Liverpool loses out on lucrative air links due to Brexit fears

Uncertainty over Brexit has cost Liverpool John Lennon Airport (LJLA) two opportunities to link the city with key European hub operations.

The airport has revealed that two airlines who had planned to launch routes to European hub airports, opening up wide-ranging travel routes around the globe for passengers from Merseyside and the North West, have both pulled out.

One had got as far as filing for landing slots.

Robin Tudor, head of PR and communications at LJLA, revealed the blow to airport plans at a meeting of the Cheshire West and Chester Council post-Brexit policy commission.

Mr Tudor told councillors: “The impact that we’ve seen from Brexit has been the uncertainty that it has created and has meant that airlines have pulled back from making decisions on growing business.

“It’s not unique to Liverpool, I have to say, but we have certainly experienced it – certainly in recent months.

“Two airlines that we had been speaking to in particular, they had committed and actually filed for slots to run two new services for Liverpool – not big in terms of passenger numbers for us, but to two really important destinations which would have opened up what we call ‘hub access’.

“We don’t have that at this moment in time, so the significance of both these services was that it would get us into a global market.

“And the airlines have been quite clear in telling us they have pulled back from a major decision despite making forward slot applications, because of Brexit.

“They said it is simply because of the uncertainty that Brexit creates for them as a business they have pulled back from making decisions.”

LJLA lost its ‘European hub’ access when Dutch carrier KLM axed its link between Liverpool and Amsterdam in March 2012.

It allowed passengers to link up with scores of other airlines at Schipol and fly to destinations around the world.

LJLA is one of five UK airports backing Heathrow Airport’s expansion plans as it would provide an opportunity to tap into the London airport’s huge international hub operation.

Mr Tudor told councillors that Brexit fears had also impacted bookings, due to passenger concerns about ‘freedoms of flight’ or the right to fly and land a plane from one country to another.
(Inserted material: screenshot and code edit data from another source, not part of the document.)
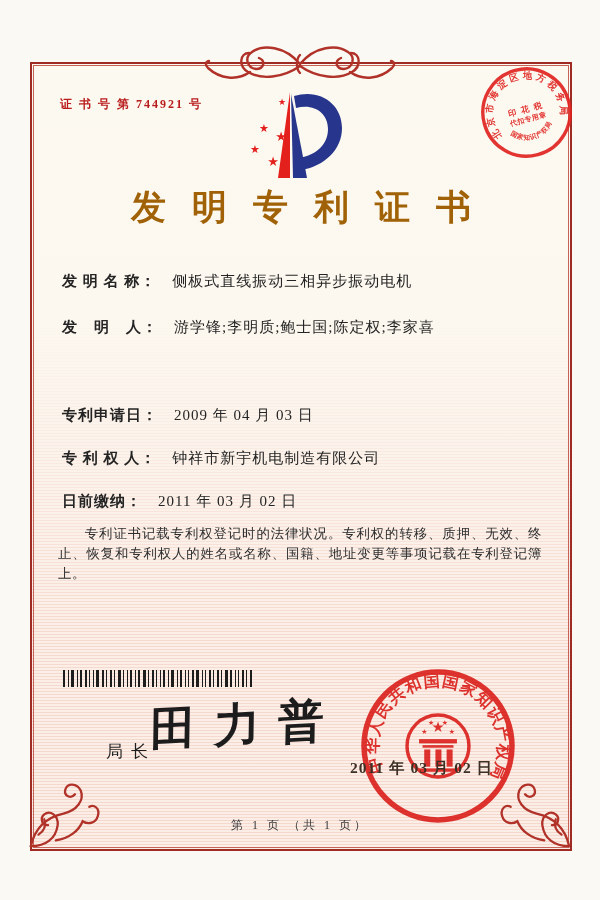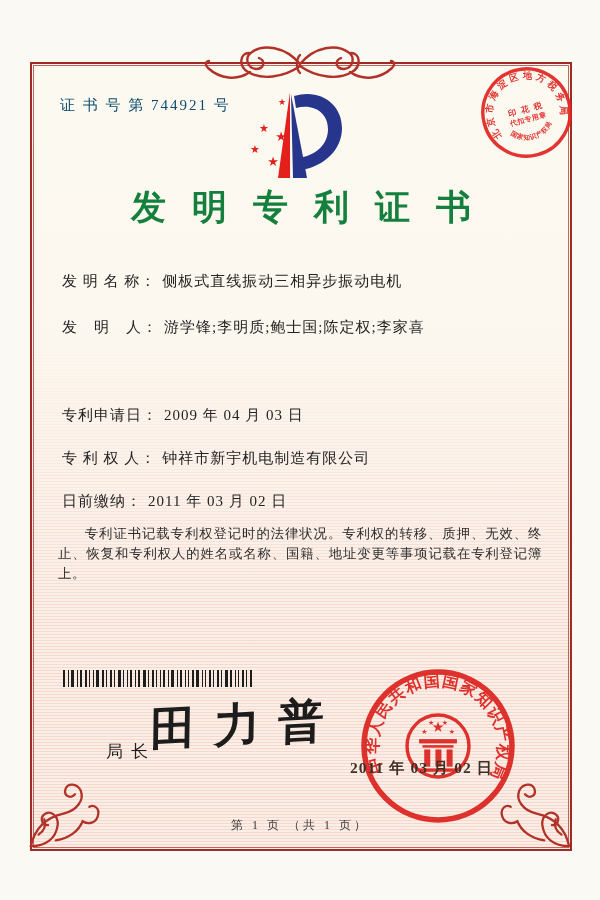--- a/index.html
+++ b/index.html
@@ -22,7 +22,7 @@
   }
   .orn{position:absolute;z-index:5;}
   .orn path{fill:none;stroke:#b03229;stroke-width:2.4;stroke-linecap:round;}
-  .cert-no{position:absolute;left:60px;top:96px;font-size:15px;letter-spacing:2px;color:#0c4a6e;z-index:3;}
+  .cert-no{position:absolute;left:60px;top:96px;font-size:12px;letter-spacing:2px;color:#b91c1c;z-index:3;font-weight:bold;}
   .logo{position:absolute;left:238px;top:86px;z-index:3;}
   .tax-stamp{position:absolute;left:478px;top:64px;z-index:6;opacity:.92;}
   .title{

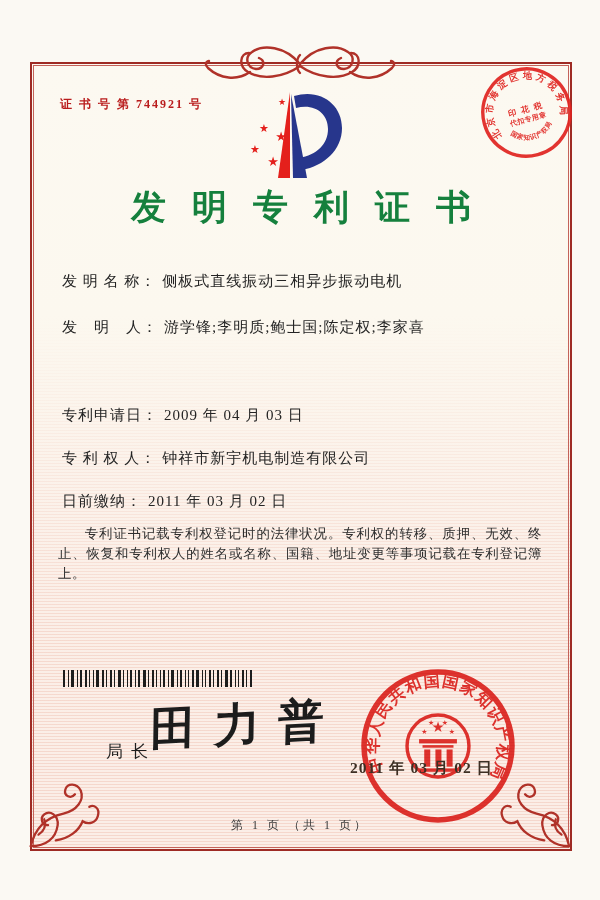--- a/index.html
+++ b/index.html
@@ -28,7 +28,7 @@
   .title{
     position:absolute;left:0;top:184px;width:100%;margin:0;text-align:center;
     font-size:35px;font-weight:bold;letter-spacing:26px;padding-left:28px;
-    box-sizing:border-box;color:#15803d;z-index:3;
+    box-sizing:border-box;color:#a16207;z-index:3;
   }
   .field-row{position:absolute;left:62px;font-size:15px;color:#242424;z-index:3;white-space:nowrap;}
   .f-label{letter-spacing:1px;}

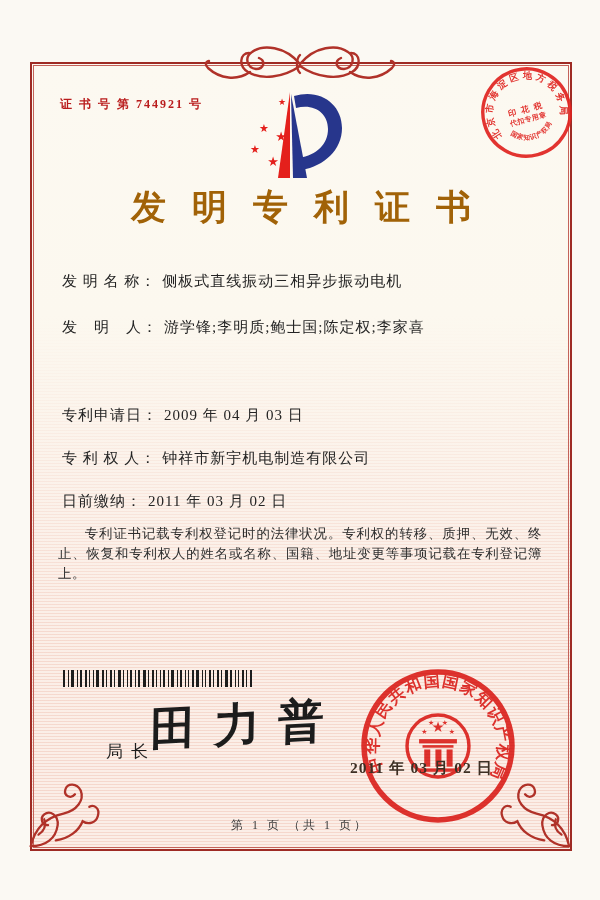--- a/index.html
+++ b/index.html
@@ -31,7 +31,7 @@
     box-sizing:border-box;color:#a16207;z-index:3;
   }
   .field-row{position:absolute;left:62px;font-size:15px;color:#242424;z-index:3;white-space:nowrap;}
-  .f-label{letter-spacing:1px;}
+  .f-label{letter-spacing:1px;font-weight:bold;}
   .f-value{letter-spacing:1px;margin-left:6px;}
   .notice{position:absolute;left:58px;top:524px;width:484px;z-index:3;}
   .notice p{

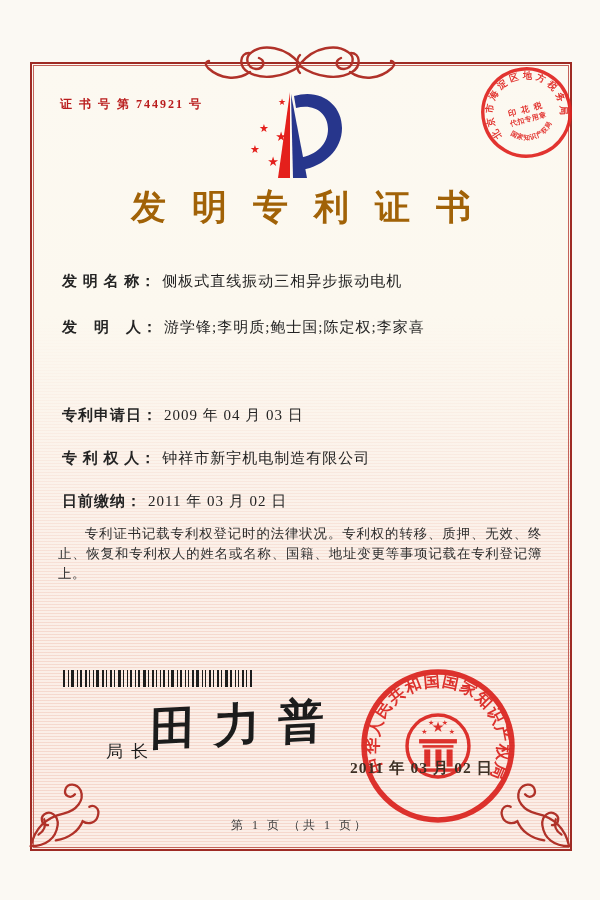--- a/index.html
+++ b/index.html
@@ -32,7 +32,7 @@
   }
   .field-row{position:absolute;left:62px;font-size:15px;color:#242424;z-index:3;white-space:nowrap;}
   .f-label{letter-spacing:1px;font-weight:bold;}
-  .f-value{letter-spacing:1px;margin-left:6px;}
+  .f-value{letter-spacing:1px;margin-left:16px;}
   .notice{position:absolute;left:58px;top:524px;width:484px;z-index:3;}
   .notice p{
     margin:0;font-size:13.4px;line-height:20px;text-align:justify;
“It just appears that this uncertainty means that passengers are perhaps not booking that weekend away, or short half-term breaks or Christmas breaks, that we may have seen if it wasn’t for Brexit,” he said.

He admitted that passenger growth at the airport has slowed since November, but he added that the airport is not “going backwards”.

However, he said Brexit could provide some opportunities for LJLA.

Currently there are EU restrictions on supporting less commercial flights, even if there is a need for the service.

He said: “The example I would give is a flight, perhaps for us into somewhere like Heathrow – a key airport which it may be difficult to justify purely in commercial terms for an airline to do it.

“But with Government support for a route to make it sustainable, that might be something that would be very interesting.

“At the moment, there are restrictions from the EU in UK Government being able to do that, so if those restrictions are lifted then it might give the UK Government a bit more flexibility to actually intervene and help.”